=== INSTRUCTIONS FOR THE TASK ===
Every line in the data below from the one containing "- animal Tracking" down to the one containing "- simulation Control", both included, must be retyped exactly; no other line is to appear.

=== DATA ===
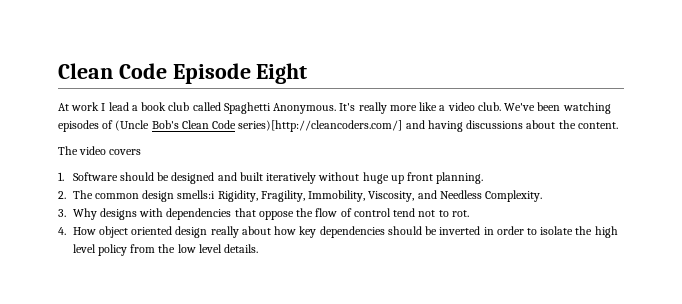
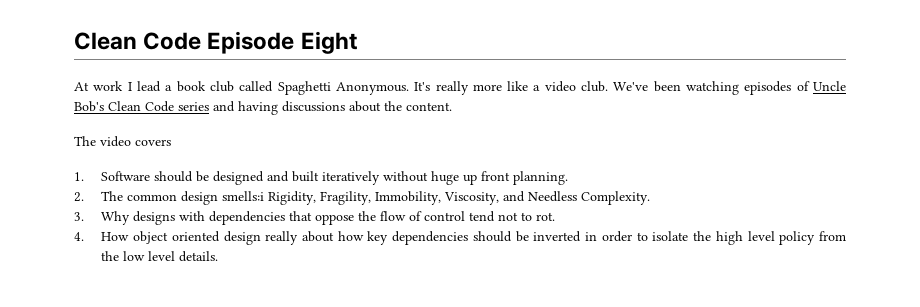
- We've been watching episodes of (Uncle Bob's Clean Code series)[http://cleancoders.com/] and having discussions about the content.
+ We've been watching episodes of Uncle Bob's Clean Code series and having discussions about the content.

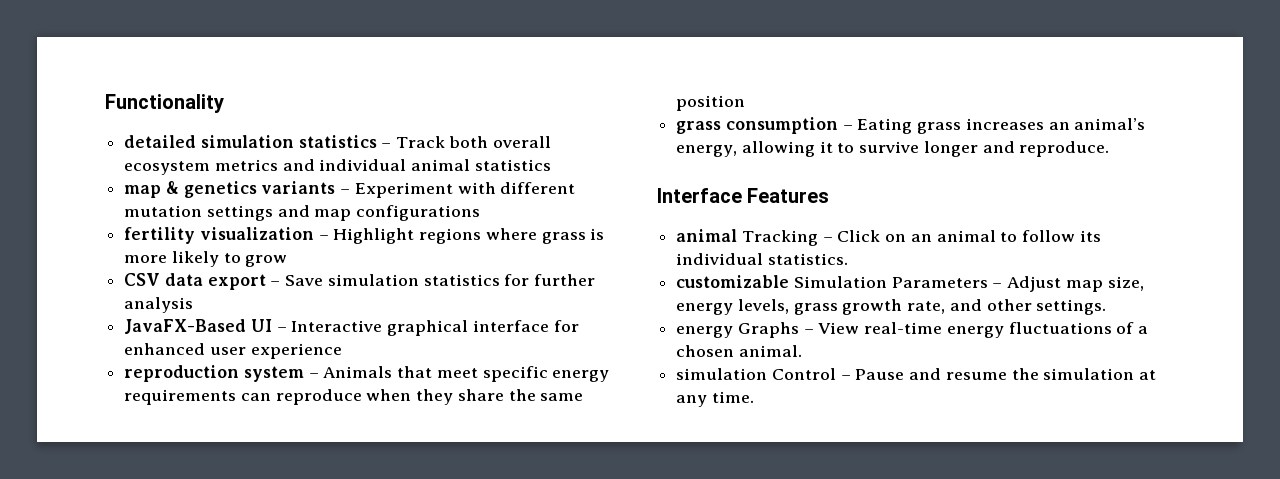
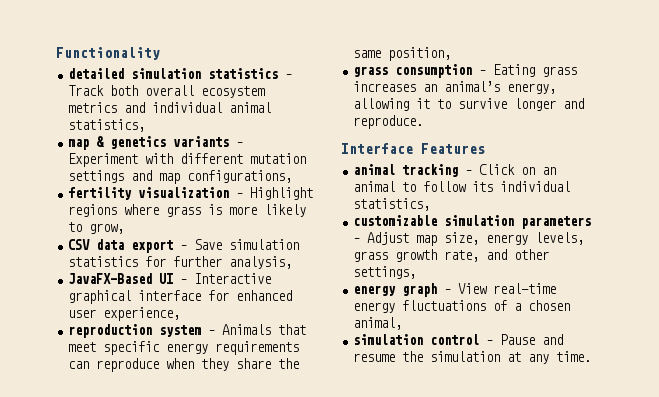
- detailed simulation statistics – Track both overall ecosystem metrics and individual animal statistics
+ detailed simulation statistics – Track both overall ecosystem metrics and individual animal statistics,
- map & genetics variants – Experiment with different mutation settings and map configurations
+ map & genetics variants – Experiment with different mutation settings and map configurations,
- fertility visualization – Highlight regions where grass is more likely to grow
+ fertility visualization – Highlight regions where grass is more likely to grow,
- CSV data export – Save simulation statistics for further analysis
+ CSV data export – Save simulation statistics for further analysis,
- JavaFX-Based UI – Interactive graphical interface for enhanced user experience
+ JavaFX-Based UI – Interactive graphical interface for enhanced user experience,
- reproduction system – Animals that meet specific energy requirements can reproduce when they share the same position
+ reproduction system – Animals that meet specific energy requirements can reproduce when they share the same position,
- animal Tracking – Click on an animal to follow its individual statistics.
+ animal tracking – Click on an animal to follow its individual statistics,
- customizable Simulation Parameters – Adjust map size, energy levels, grass growth rate, and other settings.
- energy Graphs – View real-time energy fluctuations of a chosen animal.
- simulation Control – Pause and resume the simulation at any time.
+ customizable simulation parameters – Adjust map size, energy levels, grass growth rate, and other settings,
+ energy graph – View real-time energy fluctuations of a chosen animal,
+ simulation control – Pause and resume the simulation at any time.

=== EXERCISE RESPONSE ===
- animal Tracking – Click on an animal to follow its individual statistics.
+ animal tracking – Click on an animal to follow its individual statistics,
- customizable Simulation Parameters – Adjust map size, energy levels, grass growth rate, and other settings.
- energy Graphs – View real-time energy fluctuations of a chosen animal.
- simulation Control – Pause and resume the simulation at any time.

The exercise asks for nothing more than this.